License issues aside, the technical problems of getting Linux onto the desktop have not been simple. For early adopters such as SideFX and Dreamworks the solution was to get professional help: Hewlett-Packard's Ft. Collins graphics group.
At Dreamworks, Leonard laments that the thing that drove graphics card performance on Linux in the early days of the migration was the first-person shooter computer game Quake. Gamers who were fans of Linux and Quake hacked on Linux until Quake ran smoothly.
"If you were using something that Quake relied on, you were great," says Leonard. "If you were using something that Quake didn't care about you were probably in some serious problem." They faced problems like getting 24 frames per second 2-D playback with synchronized sound and making that work reliably and consistently. HP helped solve the problems.
Fortunately, open source tends to move moderately quickly for infrastructure pieces, such as video card drivers -- code that allows a video card to work with a particular configuration of hardware and software.
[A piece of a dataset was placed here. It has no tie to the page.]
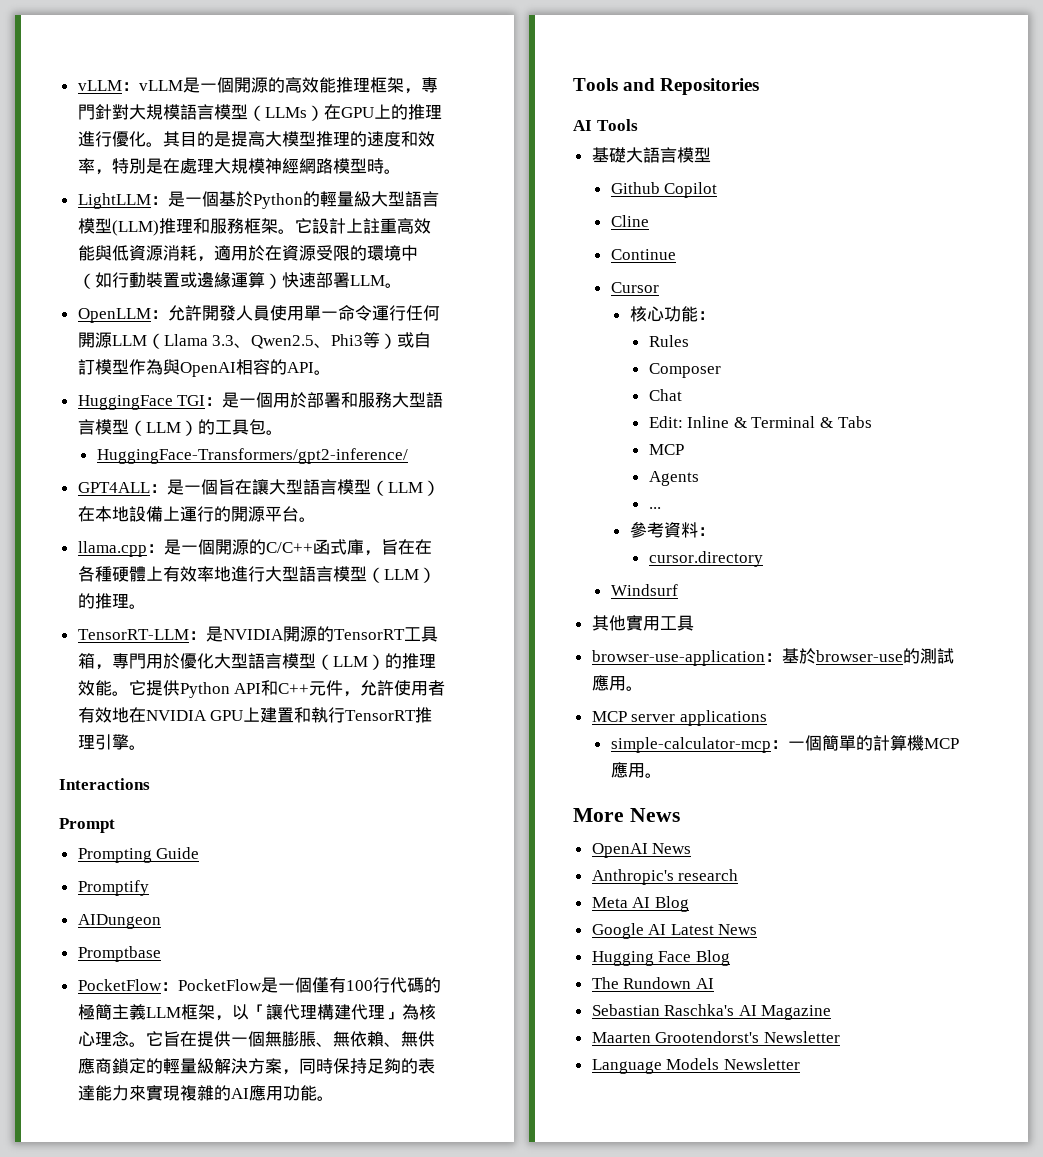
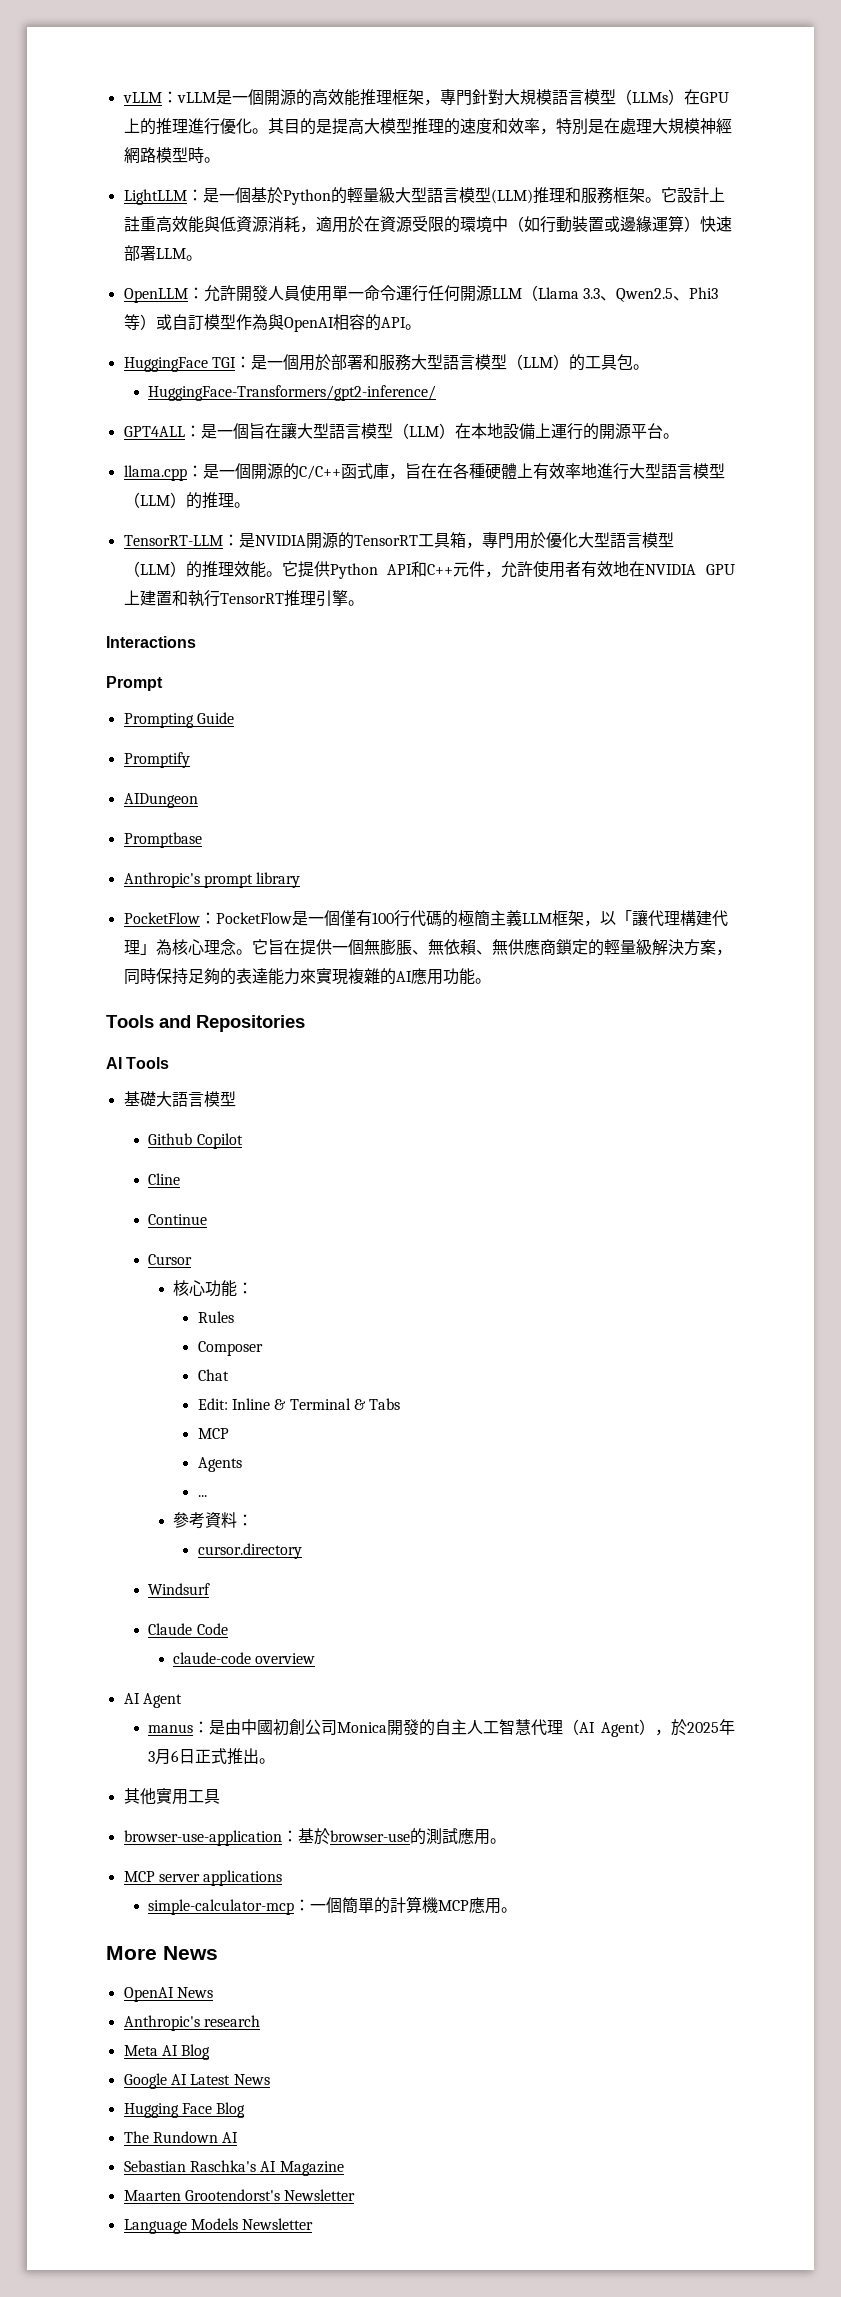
+ Anthropic's prompt library
+ Claude Code
+ claude-code overview
+ AI Agent
+ manus：是由中國初創公司Monica開發的自主人工智慧代理（AI Agent），於2025年3月6日正式推出。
But as Leonard notes, "This is sort of the best and bad news at the same time. The good news is that the technology changes really rapidly. That's also the bad news."
Today the studio faces the question of which technology to be on. "The sum of all this is that there are many pieces that must fit together to create a stable environment for two years," says Leonard. "That's a pretty challenging task when you're not going to a single source vendor like we did with SGI. The biggest challenge is creating stability in a very dynamic world. Choice is good, and choice is bad."
Leonard says that while the industry is willing to accept short-term solutions that are not open source because of the early stage of the migration, they want to see long-term strategies that do use open source. "We've said to vendors like HP, 'In order for us to partner, we really want to see you embrace Linux and open source.'" That gives the industry more flexibility in choosing hardware. The industry is driving open-source solutions from vendors.
The VFX industry has spent the last year doing some experimenting. "Not everybody has 25 people to dedicate toward a Linux initiative," notes Leonard. "The ILMs, the Dreamworks, the Pixars of the world have those kind of resources, and all are actively engaged in doing it. And as we do it, everybody benefits. As we figure out how to get drivers aligned with the hardware, they become available to other places that can't invest in the engineering to make it work."
In any case, Leonard is pleased with the results. "Today, I'm happy to say, all of these things have succeeded to the point where we feel confident to committing all of our pipelines to be 100 percent Linux for the desktop and the render farm."